Section 51(29)---External Affairs Power:
At least since the Dams case, the Commonwealth
Parliament has had the power to legislate in the implementation
of treaty obligations. There is, however, an obvious
initial problem in a conservative government seeking
to secure the enactment of key legislation in reliance
upon the external affairs power. Rightly, the conservative
(and generally federalist) side of politics has regarded
the excessive use of the external affairs power to
invade the domain of the States as smacking of constitutional
illegitimacy. Assuming that such scruples were to be
cast aside, the difficulty would be in finding a suitable
treaty obligation in pursuance of which legislation
might be made. This is a serious difficulty, as the
most obviously eligible international documents---a
wide variety of labour conventions---are directed primarily
to such matters as the right of labour to organise
and to strike, and thus would be entirely useless for
the present purpose.
This is not to say that it would be absolutely impossible
to locate some international document which would be
of at least vague relevance to the issue of voluntary
industrial agreements, but it would be exceedingly
unlikely that such a document would impose useable
obligations.
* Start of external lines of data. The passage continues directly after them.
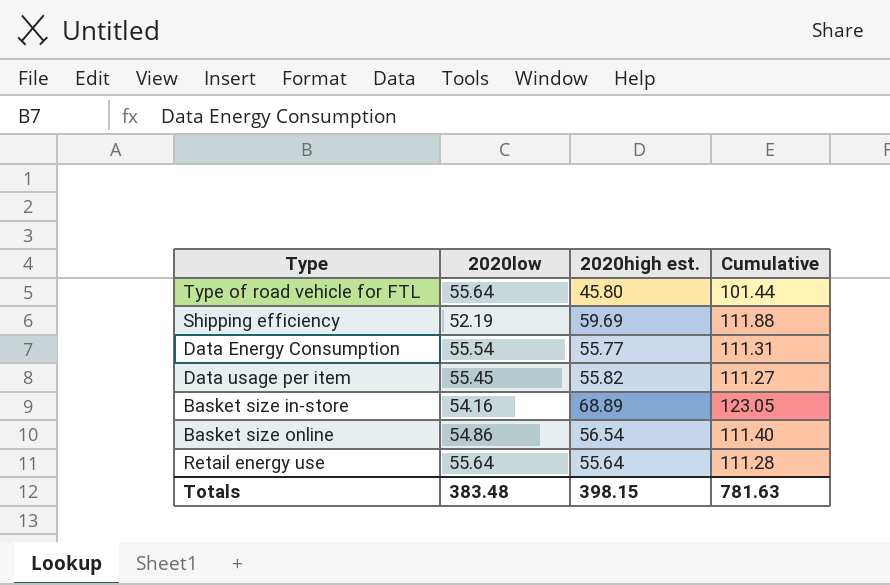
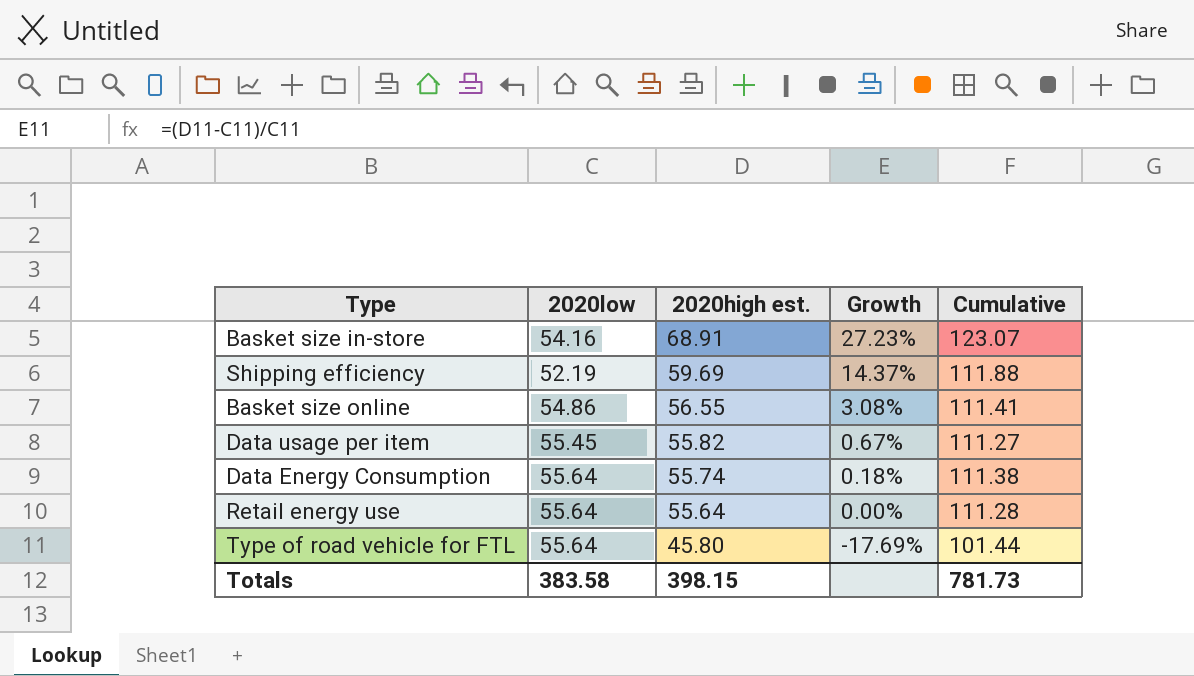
row order: none -> 2020high est. descending
column Growth | formula: none -> ([2020high est.] - [2020low]) / [2020low]
Basket size in-store | 2020high est.: 68.89 -> 68.91
Basket size in-store | Cumulative: 123.05 -> 123.07
Basket size online | 2020high est.: 56.54 -> 56.55
Basket size online | Cumulative: 111.40 -> 111.41
Data Energy Consumption | 2020low: 55.54 -> 55.64
Data Energy Consumption | 2020high est.: 55.77 -> 55.74
Data Energy Consumption | Cumulative: 111.31 -> 111.38
Totals | 2020low: 383.48 -> 383.58
Totals | Cumulative: 781.63 -> 781.73

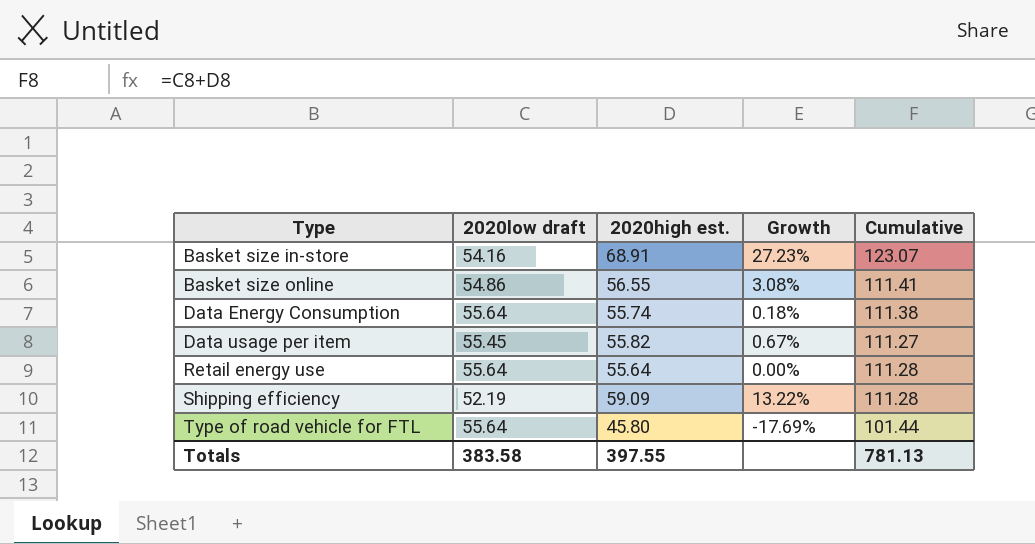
row order: 2020high est. descending -> Type ascending
column name: 2020low -> 2020low draft
Shipping efficiency | 2020high est.: 59.69 -> 59.09
Shipping efficiency | Growth: 14.37% -> 13.22%
Shipping efficiency | Cumulative: 111.88 -> 111.28
Totals | 2020high est.: 398.15 -> 397.55
Totals | Cumulative: 781.73 -> 781.13

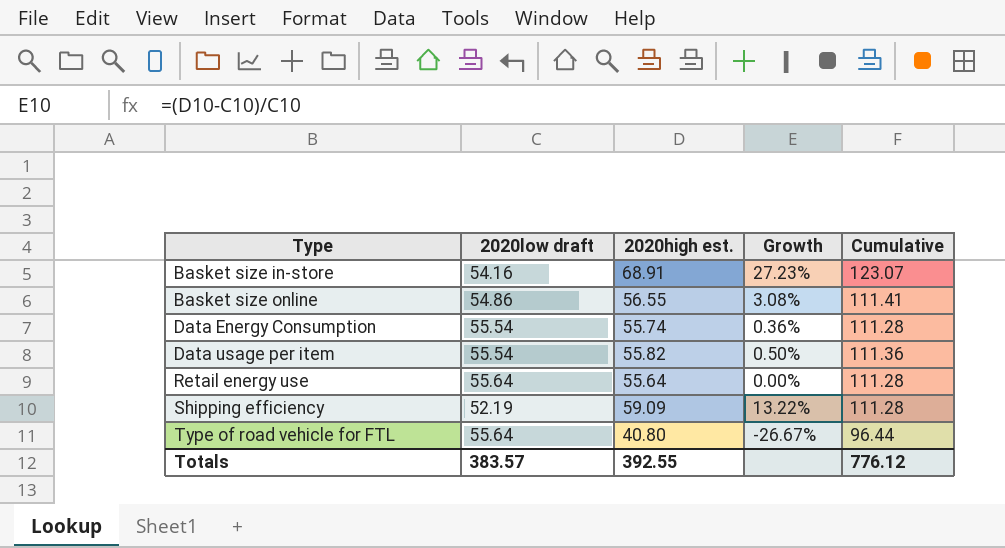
Data Energy Consumption | 2020low draft: 55.64 -> 55.54
Data Energy Consumption | Growth: 0.18% -> 0.36%
Data Energy Consumption | Cumulative: 111.38 -> 111.28
Data usage per item | 2020low draft: 55.45 -> 55.54
Data usage per item | Growth: 0.67% -> 0.50%
Data usage per item | Cumulative: 111.27 -> 111.36
Type of road vehicle for FTL | 2020high est.: 45.80 -> 40.80
Type of road vehicle for FTL | Growth: -17.69% -> -26.67%
Type of road vehicle for FTL | Cumulative: 101.44 -> 96.44
Totals | 2020low draft: 383.58 -> 383.57
Totals | 2020high est.: 397.55 -> 392.55
Totals | Cumulative: 781.13 -> 776.12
Rather, the likelihood would be that the
language of such a document would be inapt to impose
a real requirement for action on the part of an Australian
government. Beyond the context of written treaties
and conventions, it is an utterly implausible suggestion
that Australia's international trade balance and other
international economic considerations would justify
the enactment of voluntary industrial agreement legislation
pursuant to the external affairs power.
Implied Power from Nationhood:
It is at least arguable that the Commonwealth Parliament
possesses certain legislative powers which spring from
the fact of its existence as a national polity. The
scope of these powers and their nature is extremely
vague, but it would seem that they may extend to authorizing
legislation with respect to matters which are peculiarly
the subject of concern to a national government. Such
matters might include, for example, certain aspects
of public research, the territorial sea, and even the
celebration of events of national importance. Of course,
this legislative power, if it exists, does not appear
among the placita of section 51, but is rather to be
implied into the Constitution.
Extraordinarily optimistic statements are sometimes
made that this implied power would support a law with
respect to industrial agreements, on the basis that
such legislation is imperative for the nation's economic
health, and thus of peculiar concern to the national
government. This is constitutional nonsense of the
first order. To extend the implied power from nationhood
in this way, always assuming that it exists in the
first place, would have the practical effect that the
Commonwealth was enabled to make any law which it liked,
provided only that it could plausibly assert that the
law in question was in the national interest. Such
a view would completely undermine the federal division
of power, and would be unacceptable to the High Court
in even its most centralist incarnation.
Section 51(1)---The Interstate and Overseas
Trade and Commerce Power:
The trade and commerce power is not a highly developed
constitutional power in Australia, although it has
been of immense importance in the United States. To
some extent, it has been overtaken in Australia in
recent years by the use of the corporations power.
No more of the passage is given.